Are x-rays necessary?
This is a topic that is well discussed with patients in every dental office. Dental radiographs (commonly called x-rays) are useful diagnostic tools that help dentists detect dental problems during an exam. Radiographs are taken to assess ones cavity, fracture, and gum disease risk. People who often get caries (cavities) require x-rays more frequently in order to identify, prevent, and lower a patients risk for dental issues.
If you have not had a full mouth X-ray series (FMX) within the last 5 years, a new set should be taken in order to properly diagnose your gum, bone, and smile. These radiographs will act as a baseline to compare any changes that may occur later with your teeth. If you have taken an FMX recently, you should request a copy if transferring to a new dentist.
Dental X-rays are safe. In dentistry, only low levels of radiation exposure are needed to diagnose disease and significantly minimize the risk of potentially harmful disease processes. Dental X-ray equipment and techniques are specifically designed to limit the body's exposure to radiation to As Low As Reasonable Achievable. The apron that your dentist provides prevents radiation exposure to the abdomen and the thyroid. The use of a leaded apron is recommended for anyone requiring dental x-rays.
If you are pregnant, please inform your dentist of any dental concerns. During your pregnancy, X-rays are taken to address an urgent dental issue. Every means will be taken to protect you and your baby from radiation exposure. In special situations, a set of full mouth x-rays should be taken to treat severe existing dental problems that would otherwise compromise the health of your child during pregnancy.

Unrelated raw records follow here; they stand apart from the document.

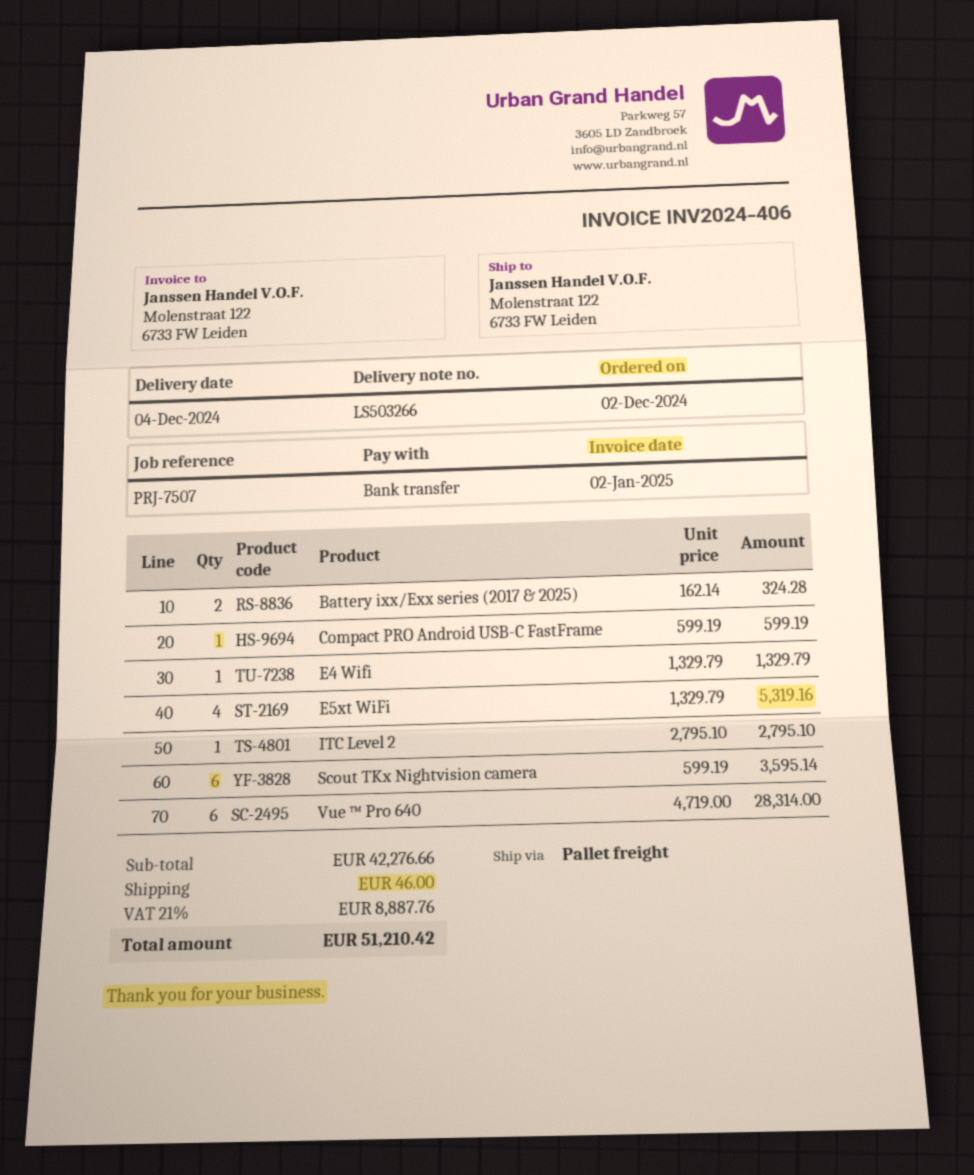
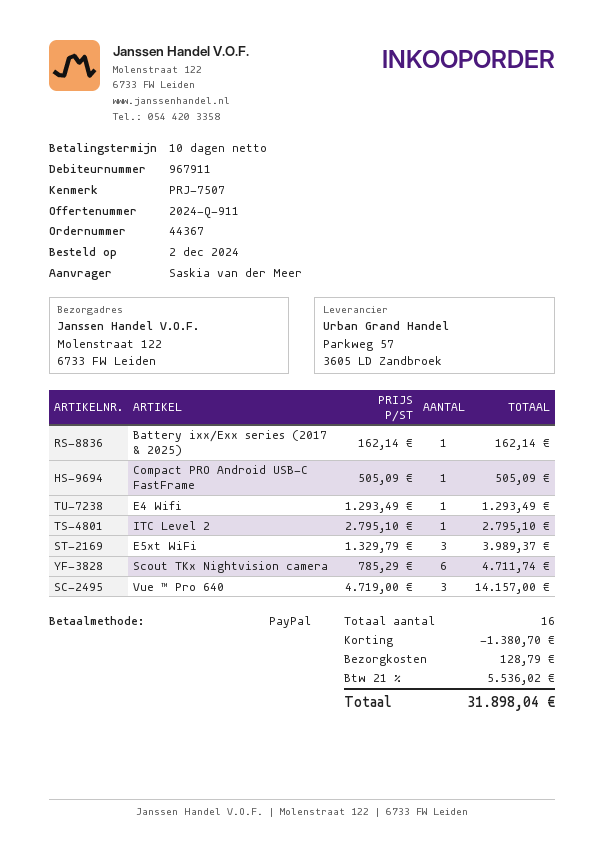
payment method: bank transfer -> PayPal
Battery ixx/Exx series (2017 & 2025): 2 x 162.14 = 324.28 -> 1 x 162.14 = 162.14
Compact PRO Android USB-C FastFrame: 1 x 599.19 = 599.19 -> 1 x 505.09 = 505.09
E4 Wifi: 1 x 1329.79 = 1329.79 -> 1 x 1293.49 = 1293.49
E5xt WiFi: 4 x 1329.79 = 5319.16 -> 3 x 1329.79 = 3989.37
Scout TKx Nightvision camera: 6 x 599.19 = 3595.14 -> 6 x 785.29 = 4711.74
Vue ™ Pro 640: 6 x 4719.00 = 28314.00 -> 3 x 4719.00 = 14157.00
discount: none -> 1380.70
shipping: 46.00 -> 128.79
tax: 21% = 8887.76 -> 21% = 5536.02
total: 51210.42 -> 31898.04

In order to fix a tooth with a filling (whether it was due to a cavity or a fractured tooth), there are certain parameters that must be met. First, internal walls of a tooth are necessary in order to hold a filling within the tooth. If a fracture or a cavity has caused more than two thirds of a tooth structure to be lost, a filling will not suffice. If, however, at least two thirds of the tooth is intact, using a composite or amalgam material to replace the void will work.
It is possible to get a new cavity around an existing filling. When recurrent cavities require frequent removal and replacement of tooth structure, the remaining tooth becomes extremely brittle. Large fillings and prolonged clenching or grinding habits put teeth at a high fracture risk. When fractures occur, they can be difficult to deal with. Small cracks in our teeth can be similar to a small crack on the windshield of our car. The crack usually starts small and then gets bigger as time progresses. If the cracks are identified early on, we can usually prevent it from propagating into the nerve or root of the tooth. If, however, the fracture continues into the center of the tooth, a root canal or extraction may be necessary. To prevent the advancement of an existing fracture, a crown is placed over the tooth to support the remaining tooth structure and prolong the life of the tooth.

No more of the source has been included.